Diabetes Types 1 & 2 PDF

Summary

This document compares and contrasts type 1 and type 2 diabetes, discussing their causes, symptoms, risk factors, and the complications associated with each. It briefly touches on treatment and management.

Full Transcript

Type 1 Diabetes

Type 1 diabetes accounts for approximately 5% of all diabetes cases. In
the past, type 1 diabetes was called juvenile-onset diabetes mellitus or
insulin-dependent diabetes mellitus (IDDM). However, these terms have
fallen out of favor because type 2 diabetes is becoming more common in
children, and many people with type 2 diabetes use insulin to manage
their diabetes. In general, type 1 diabetes develops during childhood or
adolescence, and symptom onset is relatively abrupt.

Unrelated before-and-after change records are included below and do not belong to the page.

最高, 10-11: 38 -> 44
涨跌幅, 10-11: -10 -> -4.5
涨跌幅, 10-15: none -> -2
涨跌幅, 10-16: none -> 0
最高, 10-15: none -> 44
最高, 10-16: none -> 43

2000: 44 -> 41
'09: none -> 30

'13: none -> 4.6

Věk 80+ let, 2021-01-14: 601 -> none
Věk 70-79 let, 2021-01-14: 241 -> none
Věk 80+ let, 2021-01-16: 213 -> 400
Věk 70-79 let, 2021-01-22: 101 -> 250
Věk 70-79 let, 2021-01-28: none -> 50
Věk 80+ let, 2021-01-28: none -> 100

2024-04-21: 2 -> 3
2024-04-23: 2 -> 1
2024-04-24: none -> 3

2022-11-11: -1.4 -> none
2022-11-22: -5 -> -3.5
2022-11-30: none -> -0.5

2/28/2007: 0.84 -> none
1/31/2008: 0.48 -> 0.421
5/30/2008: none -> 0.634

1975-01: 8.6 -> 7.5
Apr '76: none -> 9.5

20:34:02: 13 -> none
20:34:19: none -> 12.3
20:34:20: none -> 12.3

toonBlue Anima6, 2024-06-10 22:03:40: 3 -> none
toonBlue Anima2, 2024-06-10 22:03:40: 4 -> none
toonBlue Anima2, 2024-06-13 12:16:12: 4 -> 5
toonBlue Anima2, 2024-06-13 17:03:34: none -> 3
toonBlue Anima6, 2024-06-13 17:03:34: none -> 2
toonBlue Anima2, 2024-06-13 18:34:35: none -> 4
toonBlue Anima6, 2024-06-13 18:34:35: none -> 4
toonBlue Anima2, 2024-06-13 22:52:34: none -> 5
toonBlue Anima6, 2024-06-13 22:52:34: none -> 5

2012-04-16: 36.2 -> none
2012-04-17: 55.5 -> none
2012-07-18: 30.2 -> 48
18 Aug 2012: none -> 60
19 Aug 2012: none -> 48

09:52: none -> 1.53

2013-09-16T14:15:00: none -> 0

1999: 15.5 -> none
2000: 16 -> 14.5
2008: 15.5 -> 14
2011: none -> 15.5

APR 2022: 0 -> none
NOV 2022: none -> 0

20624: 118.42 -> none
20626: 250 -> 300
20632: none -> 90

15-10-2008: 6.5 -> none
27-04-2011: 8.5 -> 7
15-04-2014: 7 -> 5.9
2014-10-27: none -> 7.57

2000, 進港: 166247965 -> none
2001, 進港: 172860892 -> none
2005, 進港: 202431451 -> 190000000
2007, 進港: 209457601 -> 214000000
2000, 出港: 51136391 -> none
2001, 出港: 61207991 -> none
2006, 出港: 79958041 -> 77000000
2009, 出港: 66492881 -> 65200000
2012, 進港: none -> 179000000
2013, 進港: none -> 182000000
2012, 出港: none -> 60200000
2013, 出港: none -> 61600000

That being said,
type 1 diabetes can develop during adulthood.

The primary defect in type 1 diabetes is destruction of pancreatic β
cells---the cells responsible for insulin synthesis and release into the
bloodstream. Insulin levels are reduced early in the disease and usually
fall to zero later. β cell destruction is the result of an autoimmune
process (i.e., the patient\'s immune system inappropriately wages war
against its own β cells). The trigger for this immune response is not
entirely known, but genetic, environmental, and infectious factors
likely play a role.

Type 2 Diabetes

Type 2 diabetes is the most prevalent form of diabetes, accounting for
90% to 95% of all diagnosed cases. In the past, type 2 diabetes was
called non--insulin-dependent diabetes mellitus (NIDDM) or adult-onset
diabetes mellitus. As discussed previously for type 1 diabetes, these
terms are no longer clinically useful because insulin is commonly used
by people with type 2 diabetes and type 2 diabetes can occur in all age
groups. The disease most commonly begins in middle age and progresses
gradually. In contrast to type 1 diabetes, type 2 diabetes carries
little risk for ketoacidosis. However, type 2 diabetes does carry the
same long-term risks as type 1 diabetes (see later).

Symptoms of type 2 diabetes usually result from a combination of insulin
resistance and impaired insulin secretion. In contrast to patients with
type 1 diabetes, those with type 2 diabetes are capable of insulin
synthesis. In fact, early in the disease, insulin levels tend to be
normal or slightly elevated, a state known as hyperinsulinemia. However,
although insulin is still produced, its secretion is no longer tightly
coupled to plasma glucose level: release of insulin is delayed, and peak
output is subnormal. More important, the target tissues of insulin
(liver, muscle, adipose tissue) exhibit insulin resistance: for a given
blood insulin level, cells in these tissues are less able to take up and
metabolize the glucose available to them. Insulin resistance appears to
result from three causes: reduced binding of insulin to its receptors,
reduced receptor numbers, and reduced receptor responsiveness. Over
time, hyperglycemia leads to diminished pancreatic β cell function, and
hence insulin production and secretion eventually decline as the β cells
work harder to overcome insulin resistance within the tissues.

Although the underlying causes of type 2 diabetes are not entirely
known, there is a strong familial association, suggesting that genetics
play a role. This possibility was reinforced by a study that implicated
the gene for insulin receptor substrate-2 (IRS-2), a compound that helps
mediate intracellular responses to insulin.

Diabetes and Pregnancy

Although insulin therapy has greatly improved outcomes, successful
management of the diabetic pregnancy remains a challenge. Three factors
contribute to the problem. First, the placenta produces hormones that
antagonize insulin\'s actions. Second, production of cortisol, a hormone
that promotes hyperglycemia, increases threefold during pregnancy. Both
factors increase the body\'s need for insulin. And third, because
glucose can pass freely from the maternal circulation to the fetal
circulation, hyperglycemia in the mother will stimulate excessive
secretion of insulin in the fetus. The resultant hyperinsulinism can
have multiple adverse effects on the fetus.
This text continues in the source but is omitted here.